Please reproduce the data in its entirety, word for word.
━━━ Listed records ━━━
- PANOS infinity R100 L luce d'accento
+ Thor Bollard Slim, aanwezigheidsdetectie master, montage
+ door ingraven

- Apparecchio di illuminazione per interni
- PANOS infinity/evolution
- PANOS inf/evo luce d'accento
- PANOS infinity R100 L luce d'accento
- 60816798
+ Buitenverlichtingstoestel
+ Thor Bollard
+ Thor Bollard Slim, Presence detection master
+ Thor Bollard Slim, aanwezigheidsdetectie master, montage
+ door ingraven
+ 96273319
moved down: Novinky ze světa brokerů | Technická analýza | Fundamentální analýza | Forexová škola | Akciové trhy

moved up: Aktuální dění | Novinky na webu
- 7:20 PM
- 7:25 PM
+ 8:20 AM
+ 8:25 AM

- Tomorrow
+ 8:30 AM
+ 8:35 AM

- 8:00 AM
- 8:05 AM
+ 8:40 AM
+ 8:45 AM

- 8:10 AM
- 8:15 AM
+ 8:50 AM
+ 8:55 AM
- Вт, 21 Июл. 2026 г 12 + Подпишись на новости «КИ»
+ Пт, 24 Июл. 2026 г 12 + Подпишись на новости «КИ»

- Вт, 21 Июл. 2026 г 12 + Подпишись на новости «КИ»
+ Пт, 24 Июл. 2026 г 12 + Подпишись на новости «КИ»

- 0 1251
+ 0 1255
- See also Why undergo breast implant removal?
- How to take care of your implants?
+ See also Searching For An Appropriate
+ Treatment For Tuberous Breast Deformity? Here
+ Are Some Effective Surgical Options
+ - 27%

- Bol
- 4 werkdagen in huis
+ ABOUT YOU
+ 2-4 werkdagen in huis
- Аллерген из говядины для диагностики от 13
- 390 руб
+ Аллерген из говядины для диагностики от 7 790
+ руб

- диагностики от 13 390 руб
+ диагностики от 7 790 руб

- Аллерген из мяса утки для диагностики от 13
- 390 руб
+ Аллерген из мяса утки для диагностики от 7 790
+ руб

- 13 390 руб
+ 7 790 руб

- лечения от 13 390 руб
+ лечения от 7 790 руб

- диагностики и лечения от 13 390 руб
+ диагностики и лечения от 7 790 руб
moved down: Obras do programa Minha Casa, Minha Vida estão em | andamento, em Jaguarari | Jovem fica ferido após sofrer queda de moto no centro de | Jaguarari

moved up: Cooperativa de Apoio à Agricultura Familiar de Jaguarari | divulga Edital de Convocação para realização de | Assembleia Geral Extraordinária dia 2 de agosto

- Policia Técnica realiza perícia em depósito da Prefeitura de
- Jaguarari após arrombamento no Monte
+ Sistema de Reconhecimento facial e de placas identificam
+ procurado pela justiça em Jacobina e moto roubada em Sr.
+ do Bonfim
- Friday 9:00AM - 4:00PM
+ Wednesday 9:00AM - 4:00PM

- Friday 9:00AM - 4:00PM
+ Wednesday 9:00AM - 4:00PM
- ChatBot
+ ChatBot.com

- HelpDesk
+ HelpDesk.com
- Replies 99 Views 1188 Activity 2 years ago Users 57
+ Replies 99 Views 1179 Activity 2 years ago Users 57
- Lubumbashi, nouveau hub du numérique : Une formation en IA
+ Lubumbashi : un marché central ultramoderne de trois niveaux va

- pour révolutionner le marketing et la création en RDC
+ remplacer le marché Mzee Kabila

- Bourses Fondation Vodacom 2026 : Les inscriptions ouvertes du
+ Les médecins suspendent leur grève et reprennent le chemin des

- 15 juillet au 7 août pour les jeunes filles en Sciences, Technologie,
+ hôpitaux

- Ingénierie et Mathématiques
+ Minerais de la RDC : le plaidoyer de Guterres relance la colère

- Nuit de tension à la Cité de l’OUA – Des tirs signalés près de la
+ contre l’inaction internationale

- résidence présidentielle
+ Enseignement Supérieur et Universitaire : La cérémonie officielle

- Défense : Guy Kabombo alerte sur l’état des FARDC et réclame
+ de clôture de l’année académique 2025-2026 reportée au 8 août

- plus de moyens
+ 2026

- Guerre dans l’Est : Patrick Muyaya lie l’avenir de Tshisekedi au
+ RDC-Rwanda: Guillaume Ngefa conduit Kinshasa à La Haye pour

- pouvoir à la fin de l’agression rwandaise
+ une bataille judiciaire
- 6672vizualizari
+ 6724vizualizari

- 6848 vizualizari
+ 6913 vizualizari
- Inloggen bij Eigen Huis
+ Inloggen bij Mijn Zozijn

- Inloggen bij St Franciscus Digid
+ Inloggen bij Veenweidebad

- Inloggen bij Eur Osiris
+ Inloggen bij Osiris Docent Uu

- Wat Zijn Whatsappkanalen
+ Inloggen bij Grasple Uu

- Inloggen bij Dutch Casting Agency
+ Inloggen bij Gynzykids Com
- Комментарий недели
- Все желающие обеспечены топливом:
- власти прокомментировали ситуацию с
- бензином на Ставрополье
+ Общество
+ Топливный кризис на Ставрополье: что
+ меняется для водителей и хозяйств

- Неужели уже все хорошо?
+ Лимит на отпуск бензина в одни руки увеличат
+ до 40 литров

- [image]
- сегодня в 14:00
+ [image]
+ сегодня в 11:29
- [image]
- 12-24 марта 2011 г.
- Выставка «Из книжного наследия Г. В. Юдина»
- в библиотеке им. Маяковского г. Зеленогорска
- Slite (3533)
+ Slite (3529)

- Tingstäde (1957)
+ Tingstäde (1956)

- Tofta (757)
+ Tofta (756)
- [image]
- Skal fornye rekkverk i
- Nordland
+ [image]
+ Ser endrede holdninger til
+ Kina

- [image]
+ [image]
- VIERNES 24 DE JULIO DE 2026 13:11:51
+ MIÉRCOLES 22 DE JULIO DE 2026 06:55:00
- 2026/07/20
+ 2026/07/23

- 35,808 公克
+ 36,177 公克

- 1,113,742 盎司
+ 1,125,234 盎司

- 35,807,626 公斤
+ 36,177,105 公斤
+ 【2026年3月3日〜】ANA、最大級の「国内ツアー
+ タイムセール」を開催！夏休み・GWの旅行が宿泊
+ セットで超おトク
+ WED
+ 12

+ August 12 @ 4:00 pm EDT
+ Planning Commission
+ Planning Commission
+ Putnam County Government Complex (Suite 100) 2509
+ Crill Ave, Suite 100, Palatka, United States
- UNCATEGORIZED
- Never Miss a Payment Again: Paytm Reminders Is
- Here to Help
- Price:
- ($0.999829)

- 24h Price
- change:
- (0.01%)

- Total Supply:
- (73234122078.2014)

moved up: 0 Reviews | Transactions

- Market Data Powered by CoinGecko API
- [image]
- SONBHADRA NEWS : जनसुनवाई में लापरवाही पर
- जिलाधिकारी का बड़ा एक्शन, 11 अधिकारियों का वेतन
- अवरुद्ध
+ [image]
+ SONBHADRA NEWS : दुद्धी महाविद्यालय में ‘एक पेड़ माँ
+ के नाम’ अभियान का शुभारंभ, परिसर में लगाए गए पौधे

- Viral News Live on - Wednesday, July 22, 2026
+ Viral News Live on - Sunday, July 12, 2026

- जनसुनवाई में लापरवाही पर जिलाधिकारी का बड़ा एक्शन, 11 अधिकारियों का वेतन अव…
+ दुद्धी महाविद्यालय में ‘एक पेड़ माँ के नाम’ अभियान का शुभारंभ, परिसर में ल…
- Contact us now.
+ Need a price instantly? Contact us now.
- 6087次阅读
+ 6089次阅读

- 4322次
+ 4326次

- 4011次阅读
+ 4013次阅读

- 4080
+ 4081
━━━
Task solution:
- PANOS infinity R100 L luce d'accento
+ Thor Bollard Slim, aanwezigheidsdetectie master, montage
+ door ingraven

- Apparecchio di illuminazione per interni
- PANOS infinity/evolution
- PANOS inf/evo luce d'accento
- PANOS infinity R100 L luce d'accento
- 60816798
+ Buitenverlichtingstoestel
+ Thor Bollard
+ Thor Bollard Slim, Presence detection master
+ Thor Bollard Slim, aanwezigheidsdetectie master, montage
+ door ingraven
+ 96273319
moved down: Novinky ze světa brokerů | Technická analýza | Fundamentální analýza | Forexová škola | Akciové trhy

moved up: Aktuální dění | Novinky na webu
- 7:20 PM
- 7:25 PM
+ 8:20 AM
+ 8:25 AM

- Tomorrow
+ 8:30 AM
+ 8:35 AM

- 8:00 AM
- 8:05 AM
+ 8:40 AM
+ 8:45 AM

- 8:10 AM
- 8:15 AM
+ 8:50 AM
+ 8:55 AM
- Вт, 21 Июл. 2026 г 12 + Подпишись на новости «КИ»
+ Пт, 24 Июл. 2026 г 12 + Подпишись на новости «КИ»

- Вт, 21 Июл. 2026 г 12 + Подпишись на новости «КИ»
+ Пт, 24 Июл. 2026 г 12 + Подпишись на новости «КИ»

- 0 1251
+ 0 1255
- See also Why undergo breast implant removal?
- How to take care of your implants?
+ See also Searching For An Appropriate
+ Treatment For Tuberous Breast Deformity? Here
+ Are Some Effective Surgical Options
+ - 27%

- Bol
- 4 werkdagen in huis
+ ABOUT YOU
+ 2-4 werkdagen in huis
- Аллерген из говядины для диагностики от 13
- 390 руб
+ Аллерген из говядины для диагностики от 7 790
+ руб

- диагностики от 13 390 руб
+ диагностики от 7 790 руб

- Аллерген из мяса утки для диагностики от 13
- 390 руб
+ Аллерген из мяса утки для диагностики от 7 790
+ руб

- 13 390 руб
+ 7 790 руб

- лечения от 13 390 руб
+ лечения от 7 790 руб

- диагностики и лечения от 13 390 руб
+ диагностики и лечения от 7 790 руб
moved down: Obras do programa Minha Casa, Minha Vida estão em | andamento, em Jaguarari | Jovem fica ferido após sofrer queda de moto no centro de | Jaguarari

moved up: Cooperativa de Apoio à Agricultura Familiar de Jaguarari | divulga Edital de Convocação para realização de | Assembleia Geral Extraordinária dia 2 de agosto

- Policia Técnica realiza perícia em depósito da Prefeitura de
- Jaguarari após arrombamento no Monte
+ Sistema de Reconhecimento facial e de placas identificam
+ procurado pela justiça em Jacobina e moto roubada em Sr.
+ do Bonfim
- Friday 9:00AM - 4:00PM
+ Wednesday 9:00AM - 4:00PM

- Friday 9:00AM - 4:00PM
+ Wednesday 9:00AM - 4:00PM
- ChatBot
+ ChatBot.com

- HelpDesk
+ HelpDesk.com
- Replies 99 Views 1188 Activity 2 years ago Users 57
+ Replies 99 Views 1179 Activity 2 years ago Users 57
- Lubumbashi, nouveau hub du numérique : Une formation en IA
+ Lubumbashi : un marché central ultramoderne de trois niveaux va

- pour révolutionner le marketing et la création en RDC
+ remplacer le marché Mzee Kabila

- Bourses Fondation Vodacom 2026 : Les inscriptions ouvertes du
+ Les médecins suspendent leur grève et reprennent le chemin des

- 15 juillet au 7 août pour les jeunes filles en Sciences, Technologie,
+ hôpitaux

- Ingénierie et Mathématiques
+ Minerais de la RDC : le plaidoyer de Guterres relance la colère

- Nuit de tension à la Cité de l’OUA – Des tirs signalés près de la
+ contre l’inaction internationale

- résidence présidentielle
+ Enseignement Supérieur et Universitaire : La cérémonie officielle

- Défense : Guy Kabombo alerte sur l’état des FARDC et réclame
+ de clôture de l’année académique 2025-2026 reportée au 8 août

- plus de moyens
+ 2026

- Guerre dans l’Est : Patrick Muyaya lie l’avenir de Tshisekedi au
+ RDC-Rwanda: Guillaume Ngefa conduit Kinshasa à La Haye pour

- pouvoir à la fin de l’agression rwandaise
+ une bataille judiciaire
- 6672vizualizari
+ 6724vizualizari

- 6848 vizualizari
+ 6913 vizualizari
- Inloggen bij Eigen Huis
+ Inloggen bij Mijn Zozijn

- Inloggen bij St Franciscus Digid
+ Inloggen bij Veenweidebad

- Inloggen bij Eur Osiris
+ Inloggen bij Osiris Docent Uu

- Wat Zijn Whatsappkanalen
+ Inloggen bij Grasple Uu

- Inloggen bij Dutch Casting Agency
+ Inloggen bij Gynzykids Com
- Комментарий недели
- Все желающие обеспечены топливом:
- власти прокомментировали ситуацию с
- бензином на Ставрополье
+ Общество
+ Топливный кризис на Ставрополье: что
+ меняется для водителей и хозяйств

- Неужели уже все хорошо?
+ Лимит на отпуск бензина в одни руки увеличат
+ до 40 литров

- [image]
- сегодня в 14:00
+ [image]
+ сегодня в 11:29
- [image]
- 12-24 марта 2011 г.
- Выставка «Из книжного наследия Г. В. Юдина»
- в библиотеке им. Маяковского г. Зеленогорска
- Slite (3533)
+ Slite (3529)

- Tingstäde (1957)
+ Tingstäde (1956)

- Tofta (757)
+ Tofta (756)
- [image]
- Skal fornye rekkverk i
- Nordland
+ [image]
+ Ser endrede holdninger til
+ Kina

- [image]
+ [image]
- VIERNES 24 DE JULIO DE 2026 13:11:51
+ MIÉRCOLES 22 DE JULIO DE 2026 06:55:00
- 2026/07/20
+ 2026/07/23

- 35,808 公克
+ 36,177 公克

- 1,113,742 盎司
+ 1,125,234 盎司

- 35,807,626 公斤
+ 36,177,105 公斤
+ 【2026年3月3日〜】ANA、最大級の「国内ツアー
+ タイムセール」を開催！夏休み・GWの旅行が宿泊
+ セットで超おトク
+ WED
+ 12

+ August 12 @ 4:00 pm EDT
+ Planning Commission
+ Planning Commission
+ Putnam County Government Complex (Suite 100) 2509
+ Crill Ave, Suite 100, Palatka, United States
- UNCATEGORIZED
- Never Miss a Payment Again: Paytm Reminders Is
- Here to Help
- Price:
- ($0.999829)

- 24h Price
- change:
- (0.01%)

- Total Supply:
- (73234122078.2014)

moved up: 0 Reviews | Transactions

- Market Data Powered by CoinGecko API
- [image]
- SONBHADRA NEWS : जनसुनवाई में लापरवाही पर
- जिलाधिकारी का बड़ा एक्शन, 11 अधिकारियों का वेतन
- अवरुद्ध
+ [image]
+ SONBHADRA NEWS : दुद्धी महाविद्यालय में ‘एक पेड़ माँ
+ के नाम’ अभियान का शुभारंभ, परिसर में लगाए गए पौधे

- Viral News Live on - Wednesday, July 22, 2026
+ Viral News Live on - Sunday, July 12, 2026

- जनसुनवाई में लापरवाही पर जिलाधिकारी का बड़ा एक्शन, 11 अधिकारियों का वेतन अव…
+ दुद्धी महाविद्यालय में ‘एक पेड़ माँ के नाम’ अभियान का शुभारंभ, परिसर में ल…
- Contact us now.
+ Need a price instantly? Contact us now.
- 6087次阅读
+ 6089次阅读

- 4322次
+ 4326次

- 4011次阅读
+ 4013次阅读

- 4080
+ 4081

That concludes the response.